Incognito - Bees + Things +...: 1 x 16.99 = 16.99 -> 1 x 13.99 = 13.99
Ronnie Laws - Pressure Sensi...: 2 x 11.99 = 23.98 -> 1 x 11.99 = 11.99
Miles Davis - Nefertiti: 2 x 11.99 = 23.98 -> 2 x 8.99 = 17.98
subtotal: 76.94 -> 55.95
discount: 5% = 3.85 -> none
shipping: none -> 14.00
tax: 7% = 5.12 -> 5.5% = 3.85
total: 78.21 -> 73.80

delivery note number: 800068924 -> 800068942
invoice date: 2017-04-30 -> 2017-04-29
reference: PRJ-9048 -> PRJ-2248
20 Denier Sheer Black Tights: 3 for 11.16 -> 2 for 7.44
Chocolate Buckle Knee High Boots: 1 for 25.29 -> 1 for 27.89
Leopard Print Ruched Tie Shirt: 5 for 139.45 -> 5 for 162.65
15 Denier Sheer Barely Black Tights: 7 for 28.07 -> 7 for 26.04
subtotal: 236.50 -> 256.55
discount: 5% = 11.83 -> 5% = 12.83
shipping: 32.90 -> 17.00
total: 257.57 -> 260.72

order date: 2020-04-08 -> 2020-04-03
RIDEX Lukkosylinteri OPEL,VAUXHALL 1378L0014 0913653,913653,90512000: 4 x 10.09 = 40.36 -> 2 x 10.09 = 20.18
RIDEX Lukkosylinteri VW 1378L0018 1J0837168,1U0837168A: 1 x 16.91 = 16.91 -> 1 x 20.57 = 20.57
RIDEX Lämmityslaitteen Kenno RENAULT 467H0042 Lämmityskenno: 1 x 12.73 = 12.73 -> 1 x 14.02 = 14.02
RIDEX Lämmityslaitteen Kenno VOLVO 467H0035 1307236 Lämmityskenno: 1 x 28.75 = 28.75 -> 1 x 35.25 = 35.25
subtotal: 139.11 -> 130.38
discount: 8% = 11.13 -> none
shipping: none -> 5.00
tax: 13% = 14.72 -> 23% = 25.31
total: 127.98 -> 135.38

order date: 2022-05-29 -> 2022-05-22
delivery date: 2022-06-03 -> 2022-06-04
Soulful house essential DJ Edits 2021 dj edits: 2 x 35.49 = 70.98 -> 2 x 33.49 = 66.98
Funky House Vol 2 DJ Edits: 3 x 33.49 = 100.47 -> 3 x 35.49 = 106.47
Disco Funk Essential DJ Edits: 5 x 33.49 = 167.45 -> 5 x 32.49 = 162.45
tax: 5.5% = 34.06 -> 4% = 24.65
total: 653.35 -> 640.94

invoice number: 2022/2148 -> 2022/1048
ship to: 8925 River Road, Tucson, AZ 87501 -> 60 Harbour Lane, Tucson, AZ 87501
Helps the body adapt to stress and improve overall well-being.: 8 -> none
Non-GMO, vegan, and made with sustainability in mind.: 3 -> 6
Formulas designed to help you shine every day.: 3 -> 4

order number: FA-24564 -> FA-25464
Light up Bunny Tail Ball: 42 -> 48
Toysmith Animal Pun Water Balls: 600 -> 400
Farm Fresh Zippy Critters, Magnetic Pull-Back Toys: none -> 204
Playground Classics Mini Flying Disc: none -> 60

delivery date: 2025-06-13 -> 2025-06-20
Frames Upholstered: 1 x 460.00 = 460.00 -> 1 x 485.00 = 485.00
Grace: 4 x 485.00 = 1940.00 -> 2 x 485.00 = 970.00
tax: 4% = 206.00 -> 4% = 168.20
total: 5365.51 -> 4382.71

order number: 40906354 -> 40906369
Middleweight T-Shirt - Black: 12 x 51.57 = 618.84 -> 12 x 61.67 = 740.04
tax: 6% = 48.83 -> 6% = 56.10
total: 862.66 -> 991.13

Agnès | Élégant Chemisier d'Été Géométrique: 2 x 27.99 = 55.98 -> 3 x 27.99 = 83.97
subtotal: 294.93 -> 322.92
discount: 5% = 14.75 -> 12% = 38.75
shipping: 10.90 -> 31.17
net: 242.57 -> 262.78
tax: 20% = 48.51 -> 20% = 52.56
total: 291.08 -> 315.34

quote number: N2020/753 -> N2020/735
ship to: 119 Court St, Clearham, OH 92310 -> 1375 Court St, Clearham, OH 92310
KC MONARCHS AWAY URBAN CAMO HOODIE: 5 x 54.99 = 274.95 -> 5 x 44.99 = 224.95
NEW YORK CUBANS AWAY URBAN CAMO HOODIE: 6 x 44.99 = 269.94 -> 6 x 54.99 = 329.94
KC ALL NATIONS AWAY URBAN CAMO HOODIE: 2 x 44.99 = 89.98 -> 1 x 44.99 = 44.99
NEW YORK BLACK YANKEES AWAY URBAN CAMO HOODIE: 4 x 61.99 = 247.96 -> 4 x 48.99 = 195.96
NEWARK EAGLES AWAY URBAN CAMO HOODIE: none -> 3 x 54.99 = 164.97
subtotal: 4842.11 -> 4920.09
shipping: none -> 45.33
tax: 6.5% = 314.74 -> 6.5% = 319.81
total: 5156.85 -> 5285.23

#### DIRECTIONS FOR THIS TASK:
The answer must be the full listing, repeated exactly.

#### SOLUTION TO THE PROBLEM:
Incognito - Bees + Things +...: 1 x 16.99 = 16.99 -> 1 x 13.99 = 13.99
Ronnie Laws - Pressure Sensi...: 2 x 11.99 = 23.98 -> 1 x 11.99 = 11.99
Miles Davis - Nefertiti: 2 x 11.99 = 23.98 -> 2 x 8.99 = 17.98
subtotal: 76.94 -> 55.95
discount: 5% = 3.85 -> none
shipping: none -> 14.00
tax: 7% = 5.12 -> 5.5% = 3.85
total: 78.21 -> 73.80

delivery note number: 800068924 -> 800068942
invoice date: 2017-04-30 -> 2017-04-29
reference: PRJ-9048 -> PRJ-2248
20 Denier Sheer Black Tights: 3 for 11.16 -> 2 for 7.44
Chocolate Buckle Knee High Boots: 1 for 25.29 -> 1 for 27.89
Leopard Print Ruched Tie Shirt: 5 for 139.45 -> 5 for 162.65
15 Denier Sheer Barely Black Tights: 7 for 28.07 -> 7 for 26.04
subtotal: 236.50 -> 256.55
discount: 5% = 11.83 -> 5% = 12.83
shipping: 32.90 -> 17.00
total: 257.57 -> 260.72

order date: 2020-04-08 -> 2020-04-03
RIDEX Lukkosylinteri OPEL,VAUXHALL 1378L0014 0913653,913653,90512000: 4 x 10.09 = 40.36 -> 2 x 10.09 = 20.18
RIDEX Lukkosylinteri VW 1378L0018 1J0837168,1U0837168A: 1 x 16.91 = 16.91 -> 1 x 20.57 = 20.57
RIDEX Lämmityslaitteen Kenno RENAULT 467H0042 Lämmityskenno: 1 x 12.73 = 12.73 -> 1 x 14.02 = 14.02
RIDEX Lämmityslaitteen Kenno VOLVO 467H0035 1307236 Lämmityskenno: 1 x 28.75 = 28.75 -> 1 x 35.25 = 35.25
subtotal: 139.11 -> 130.38
discount: 8% = 11.13 -> none
shipping: none -> 5.00
tax: 13% = 14.72 -> 23% = 25.31
total: 127.98 -> 135.38

order date: 2022-05-29 -> 2022-05-22
delivery date: 2022-06-03 -> 2022-06-04
Soulful house essential DJ Edits 2021 dj edits: 2 x 35.49 = 70.98 -> 2 x 33.49 = 66.98
Funky House Vol 2 DJ Edits: 3 x 33.49 = 100.47 -> 3 x 35.49 = 106.47
Disco Funk Essential DJ Edits: 5 x 33.49 = 167.45 -> 5 x 32.49 = 162.45
tax: 5.5% = 34.06 -> 4% = 24.65
total: 653.35 -> 640.94

invoice number: 2022/2148 -> 2022/1048
ship to: 8925 River Road, Tucson, AZ 87501 -> 60 Harbour Lane, Tucson, AZ 87501
Helps the body adapt to stress and improve overall well-being.: 8 -> none
Non-GMO, vegan, and made with sustainability in mind.: 3 -> 6
Formulas designed to help you shine every day.: 3 -> 4

order number: FA-24564 -> FA-25464
Light up Bunny Tail Ball: 42 -> 48
Toysmith Animal Pun Water Balls: 600 -> 400
Farm Fresh Zippy Critters, Magnetic Pull-Back Toys: none -> 204
Playground Classics Mini Flying Disc: none -> 60

delivery date: 2025-06-13 -> 2025-06-20
Frames Upholstered: 1 x 460.00 = 460.00 -> 1 x 485.00 = 485.00
Grace: 4 x 485.00 = 1940.00 -> 2 x 485.00 = 970.00
tax: 4% = 206.00 -> 4% = 168.20
total: 5365.51 -> 4382.71

order number: 40906354 -> 40906369
Middleweight T-Shirt - Black: 12 x 51.57 = 618.84 -> 12 x 61.67 = 740.04
tax: 6% = 48.83 -> 6% = 56.10
total: 862.66 -> 991.13

Agnès | Élégant Chemisier d'Été Géométrique: 2 x 27.99 = 55.98 -> 3 x 27.99 = 83.97
subtotal: 294.93 -> 322.92
discount: 5% = 14.75 -> 12% = 38.75
shipping: 10.90 -> 31.17
net: 242.57 -> 262.78
tax: 20% = 48.51 -> 20% = 52.56
total: 291.08 -> 315.34

quote number: N2020/753 -> N2020/735
ship to: 119 Court St, Clearham, OH 92310 -> 1375 Court St, Clearham, OH 92310
KC MONARCHS AWAY URBAN CAMO HOODIE: 5 x 54.99 = 274.95 -> 5 x 44.99 = 224.95
NEW YORK CUBANS AWAY URBAN CAMO HOODIE: 6 x 44.99 = 269.94 -> 6 x 54.99 = 329.94
KC ALL NATIONS AWAY URBAN CAMO HOODIE: 2 x 44.99 = 89.98 -> 1 x 44.99 = 44.99
NEW YORK BLACK YANKEES AWAY URBAN CAMO HOODIE: 4 x 61.99 = 247.96 -> 4 x 48.99 = 195.96
NEWARK EAGLES AWAY URBAN CAMO HOODIE: none -> 3 x 54.99 = 164.97
subtotal: 4842.11 -> 4920.09
shipping: none -> 45.33
tax: 6.5% = 314.74 -> 6.5% = 319.81
total: 5156.85 -> 5285.23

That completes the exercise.